Professor Iain Buchan, Chair in Public Health and Clinical Informatics at the University of Liverpool, says open-access, repeated testing, with negative test results enabling people to release sooner from quarantine and return to restricted activities, could help towns and cities reopen safely.
This in turn would reduce the public health and economic harms resulting from current restrictions. He believes “togetherness and technology” can crowd-source a better recovery from Covid-19.
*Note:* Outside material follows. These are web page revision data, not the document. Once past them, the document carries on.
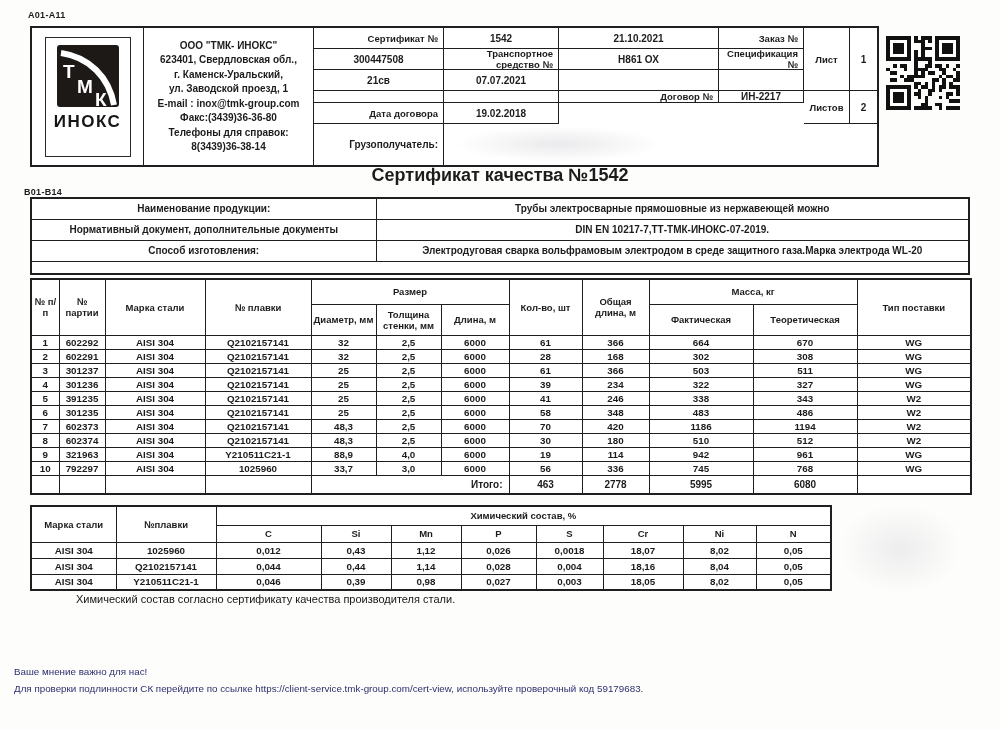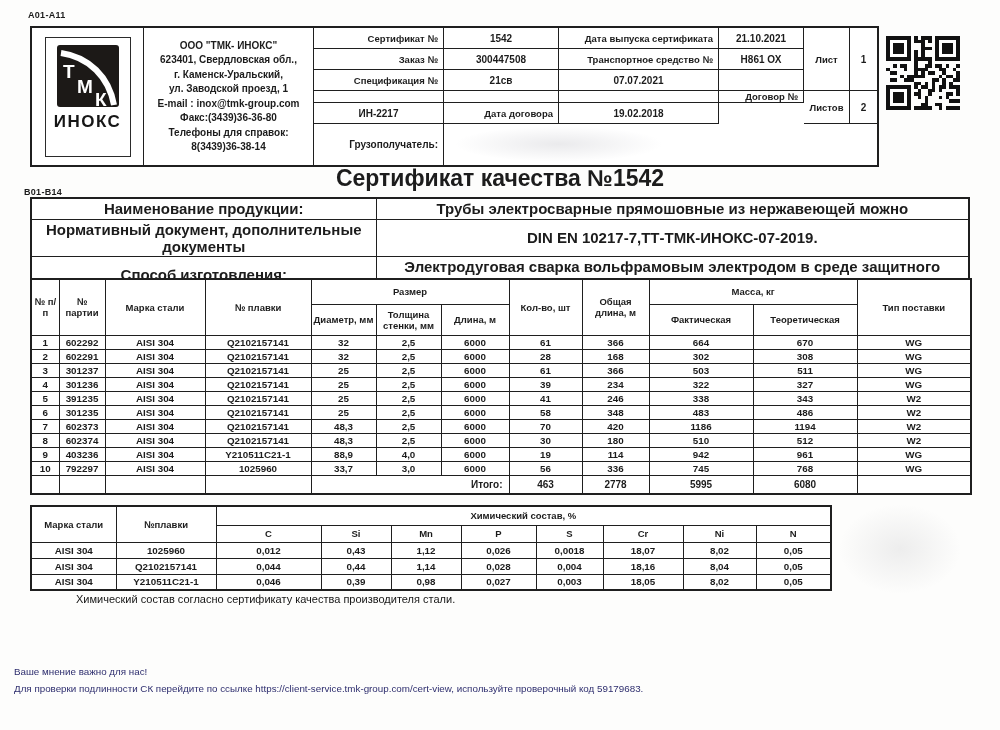--- a/index.html
+++ b/index.html
@@ -55,30 +55,30 @@
     display:flex;flex-direction:column;align-items:center;padding-top:7px;background:#fff;
   }
   .logo-mark{width:62px;height:62px;display:block;}
   .logo-text{font-size:17px;font-weight:700;letter-spacing:1.5px;margin-top:9px;color:#161616;}
 
   .qr{position:absolute;left:886px;top:36px;width:74px;height:74px;}
   .qr svg{width:100%;height:100%;}
 
   .page-title{
     position:absolute;left:0;top:165px;width:1000px;
-    text-align:center;font-size:23px;font-weight:700;
+    text-align:center;font-size:18px;font-weight:700;
   }
 
   
   table{border-collapse:collapse;position:absolute;background:#fff;table-layout:fixed;}
   td,th{border:1.5px solid var(--line);overflow:hidden;}
 
   
   .product-table{left:30px;top:197px;width:940px;border:2px solid var(--line);}
-  .product-table td{height:21px;font-size:15px;font-weight:700;text-align:center;padding:1px 8px;}
+  .product-table td{height:21px;font-size:10px;font-weight:700;text-align:center;padding:1px 8px;}
   .product-table .spacer-row td{height:13px;}
 
   
   .main-table{left:30px;top:278px;width:940px;border:2px solid var(--line);}
   .main-table th{font-size:9.5px;font-weight:700;padding:1px 2px;text-align:center;vertical-align:middle;line-height:11px;}
   .main-table thead tr:nth-child(1) th{height:25px;}
   .main-table thead tr:nth-child(2) th{height:31px;}
   .main-table td{font-size:9.8px;font-weight:700;text-align:center;height:14px;padding:0 2px;}
   .main-table .totals-row td{height:19px;font-size:10px;}
   .main-table .tot-label{text-align:right;padding-right:6px;}
@@ -137,21 +137,20 @@
   <div class="hc sheets-label">Листов</div>
   <div class="hc sheets-num">2</div>
 
   <div class="hc hl consignee-label">Грузополучатель:</div>
   <div class="hc consignee-value">
     <div class="smudge smudge-1" style="position:absolute;left:10px;top:2px;"></div>
   </div>
 
     <div class="hc hl">Сертификат №</div>
     <div class="hc hv">1542</div>
-    <div class="hc hl">Дата выпуска сертификата</div>
     <div class="hc hv">21.10.2021</div>
 
     <div class="hc hl">Заказ №</div>
     <div class="hc hv">300447508</div>
     <div class="hc hl">Транспортное средство №</div>
     <div class="hc hv">Н861 ОХ</div>
 
     <div class="hc hl">Спецификация №</div>
     <div class="hc hv">21св</div>
     <div class="hc hv">07.07.2021</div>
@@ -484,21 +483,21 @@
         <td>6000</td>
         <td>30</td>
         <td>180</td>
         <td>510</td>
         <td>512</td>
         <td>W2</td>
       </tr>
 
       <tr>
         <td>9</td>
-        <td>403236</td>
+        <td>321963</td>
         <td>AISI 304</td>
         <td>Y210511C21-1</td>
         <td>88,9</td>
         <td>4,0</td>
         <td>6000</td>
         <td>19</td>
         <td>114</td>
         <td>942</td>
         <td>961</td>
         <td>WG</td>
“Liverpool’s pilot of Mass Asymptomatic Serial Testing (MAST) is a pioneering public health intervention… It is not screening, but has been misrepresented as such in some external commentaries. We can protect the vulnerable by getting ourselves tested twice a week.”
Currently, everyone living or working in Liverpool is being offered a test for the virus that causes COVID-19, whether they have symptoms or not.
Since the whole-city pilot was launched on November 6 140,000 people, a third of the city’s population, have come forward to be tested.
The scheme may be rolled out to 67 sites across the country.
Professor Buchan says an important idea behind mass testing is to free people sooner from unnecessary quarantine and from avoidable current restrictions to daily life.
“The aim must be to enable people to live their lives with fewer restrictions. We want to reopen towns and cities, but we must do it safety.
“We must get it right if we are to protect jobs and businesses imperilled by Covid-19 restrictions.
“We need to build a partnership of trust between the state and the public so that more people want to come forward for testing, and are properly supported if they need to isolate.”
Annemarie Naylor, Director of Policy and Strategy at Future Care Capital, says it’s challenging to move from the message that testing is solely for people with symptoms to one that says everyone is encouraged to get tested.
“But, those people in higher risk groups, including those living in deprived households and communities, must be encouraged, incentivised and supported to come forward
“How do we incentivise people to do the right thing if they’re struggling to make ends meet and fear losing income or, even, their livelihoods? The £500 Test and Trace Support Payment in England is, often, not enough to assuage their concerns.”
Ms Naylor is concerned that many of those who participate in mass testing pilots come from more affluent and less ‘at risk’ households and communities
“We know that the ‘worried well’ are likely to come forward and women are, ordinarily, inclined to access healthcare services more often than men.
“But mass testing needs also to appeal to the reticent as well as to those young professionals who want to go and mix in bars and restaurant. So, local areas will need to work hard to engage with those people whom pilots might otherwise struggle to reach.”
She adds that, once the current lockdown in England ends, if we return to a system of tiers, there is the potential for confusion to rear its head again over public health messages. People are also liable to feel “it’s not fair”.
“But, as others have pointed out, there is nothing fair about Covid-19.”